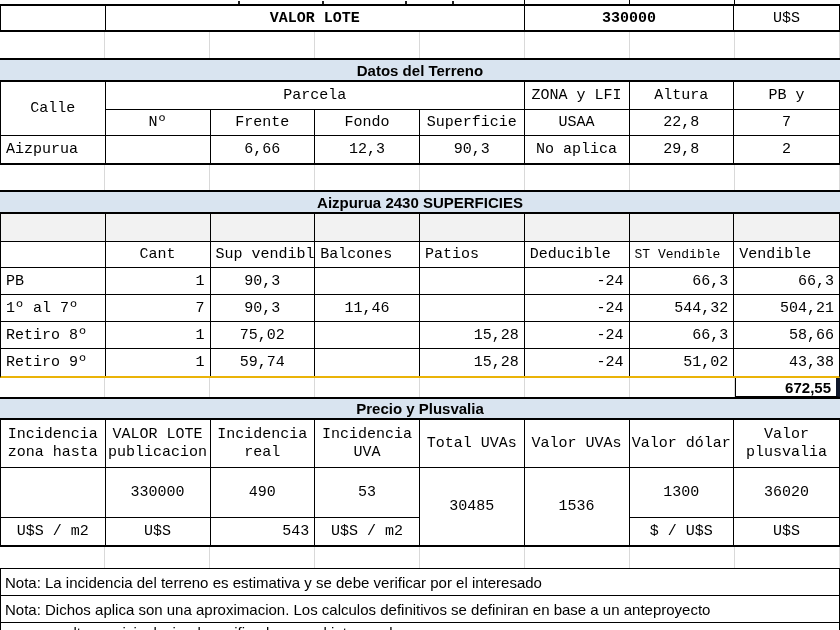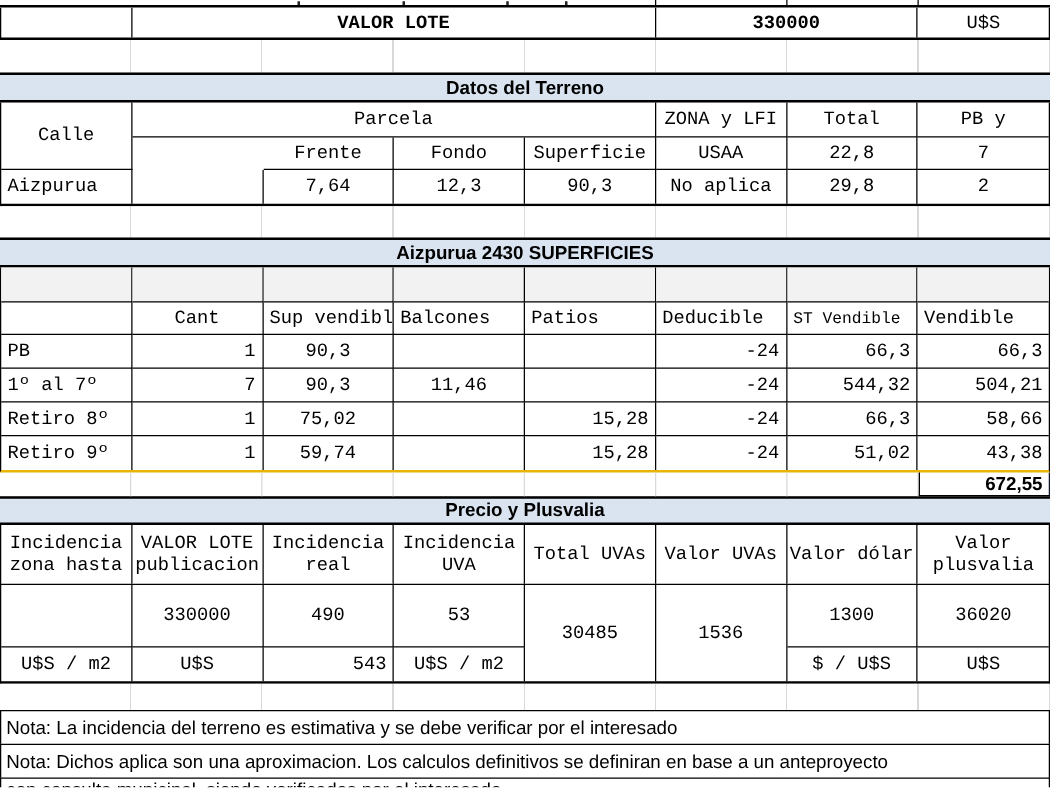--- a/index.html
+++ b/index.html
@@ -72,7 +72,7 @@
   <div class="cell ac bb" style="grid-row:1/3;grid-column:1">Calle</div>
   <div class="cell ac bb" style="grid-row:1;grid-column:2/6">Parcela</div>
   <div class="cell ac bb" style="grid-row:1;grid-column:6">ZONA y LFI</div>
-  <div class="cell ac bb" style="grid-row:1;grid-column:7">Total</div>
+  <div class="cell ac bb" style="grid-row:1;grid-column:7">Altura</div>
   <div class="cell ac bb lc" style="grid-row:1;grid-column:8">PB y</div>
 
   <div class="cell ac bb" style="grid-row:2;grid-column:3">Frente</div>

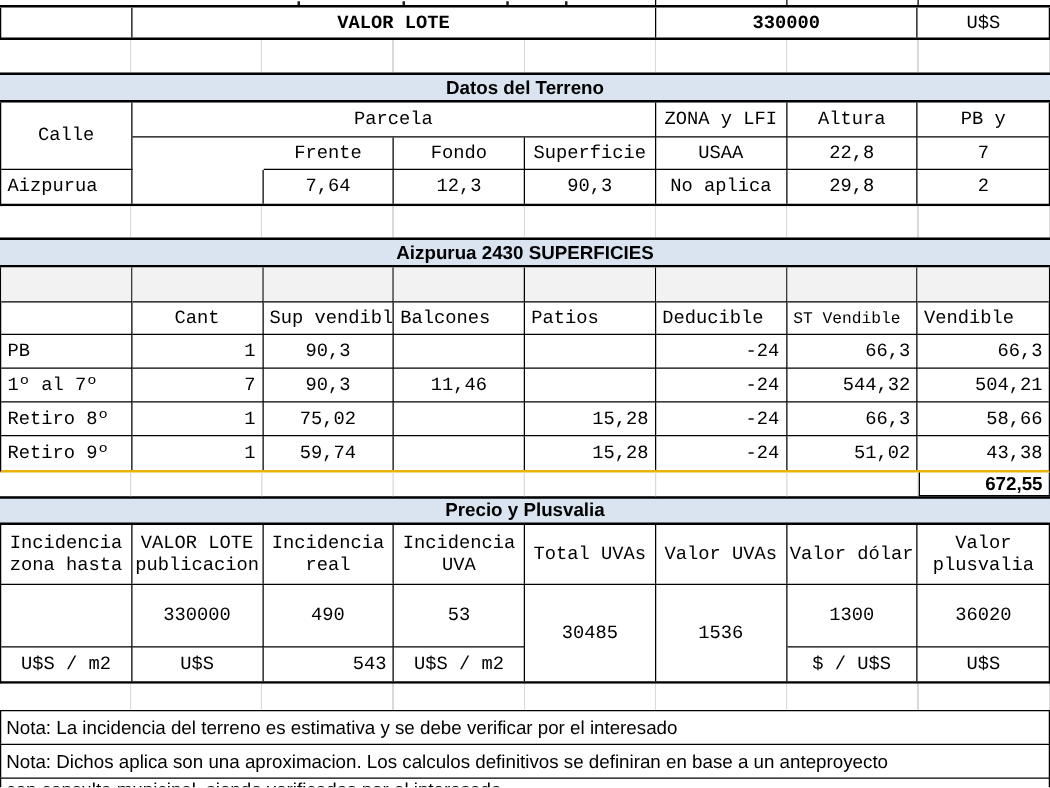--- a/index.html
+++ b/index.html
@@ -75,6 +75,7 @@
   <div class="cell ac bb" style="grid-row:1;grid-column:7">Altura</div>
   <div class="cell ac bb lc" style="grid-row:1;grid-column:8">PB y</div>
 
+  <div class="cell ac bb" style="grid-row:2;grid-column:2">Nº</div>
   <div class="cell ac bb" style="grid-row:2;grid-column:3">Frente</div>
   <div class="cell ac bb" style="grid-row:2;grid-column:4">Fondo</div>
   <div class="cell ac bb" style="grid-row:2;grid-column:6">USAA</div>

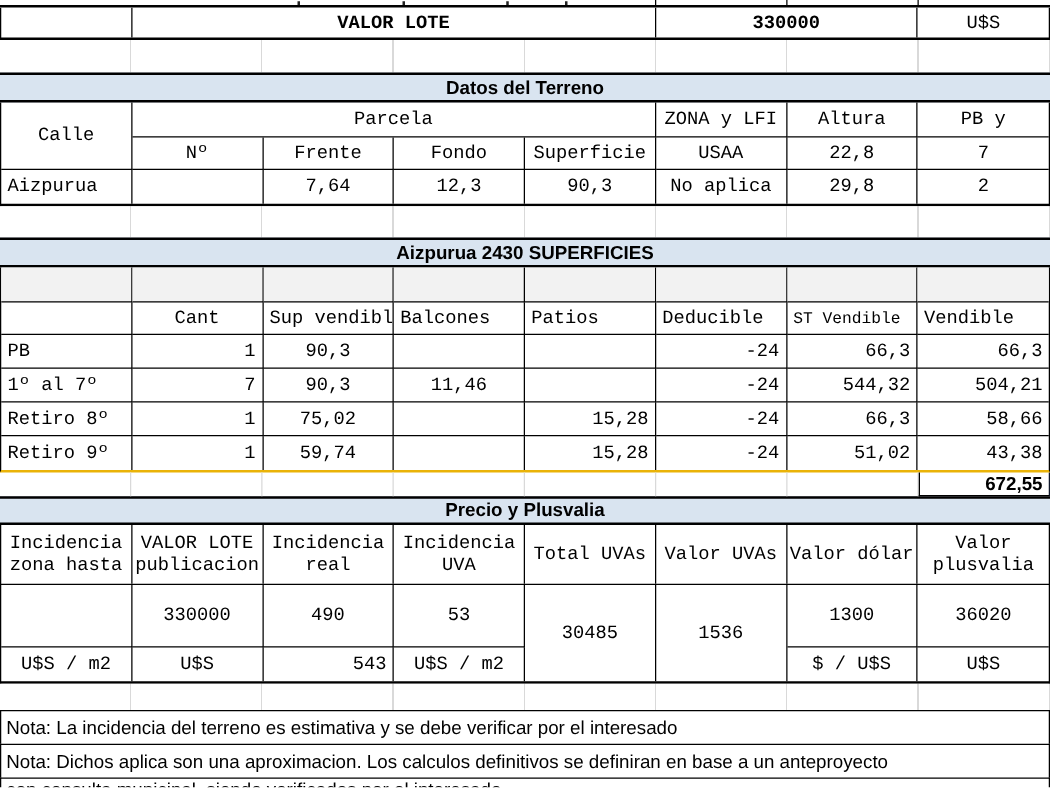--- a/index.html
+++ b/index.html
@@ -85,7 +85,7 @@
 
   <div class="cell" style="grid-row:3;grid-column:1">Aizpurua</div>
   <div class="cell" style="grid-row:3;grid-column:2"></div>
-  <div class="cell ac" style="grid-row:3;grid-column:3">7,64</div>
+  <div class="cell ac" style="grid-row:3;grid-column:3">6,66</div>
   <div class="cell ac" style="grid-row:3;grid-column:4">12,3</div>
   <div class="cell ac" style="grid-row:3;grid-column:5">90,3</div>
   <div class="cell ac" style="grid-row:3;grid-column:6">No aplica</div>

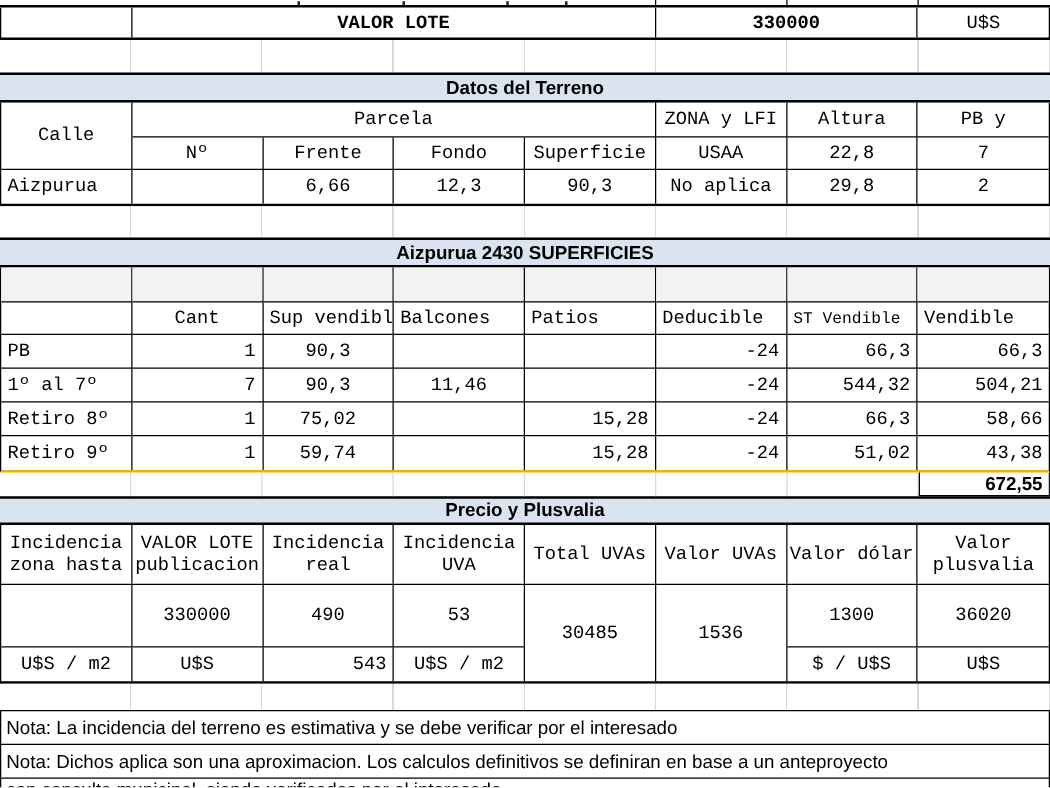--- a/index.html
+++ b/index.html
@@ -38,7 +38,7 @@
   #terreno { grid-template-rows:28px 26px 27px; border-bottom:2px solid #000; }
   #superficies { grid-template-rows:28px 26px 27px 27px 27px 27px; border-bottom:2px solid #eab308; }
   #total-row { height:19px; }
-  #total-cell { border-left:1px solid #000; border-right:1px solid #0f172a; border-bottom:1px solid #000; }
+  #total-cell { border-left:1px solid #000; border-right:4px solid #0f172a; border-bottom:1px solid #000; }
   #precio-h { height:48px; border-bottom:1px solid #000; }
   #precio-h .cell { height:100%; }
   #precio-body { grid-template-rows:50px 27px; border-bottom:2px solid #000; }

----------

◆ ACTIVITY: Could you copy, exactly and with no pictures, each line from the first one above to the line holding "-75,6 +75,7 @@"?

◆ EXPECTED OUTPUT:
--- a/index.html
+++ b/index.html
@@ -72,7 +72,7 @@
   <div class="cell ac bb" style="grid-row:1/3;grid-column:1">Calle</div>
   <div class="cell ac bb" style="grid-row:1;grid-column:2/6">Parcela</div>
   <div class="cell ac bb" style="grid-row:1;grid-column:6">ZONA y LFI</div>
-  <div class="cell ac bb" style="grid-row:1;grid-column:7">Total</div>
+  <div class="cell ac bb" style="grid-row:1;grid-column:7">Altura</div>
   <div class="cell ac bb lc" style="grid-row:1;grid-column:8">PB y</div>
 
   <div class="cell ac bb" style="grid-row:2;grid-column:3">Frente</div>

--- a/index.html
+++ b/index.html
@@ -75,6 +75,7 @@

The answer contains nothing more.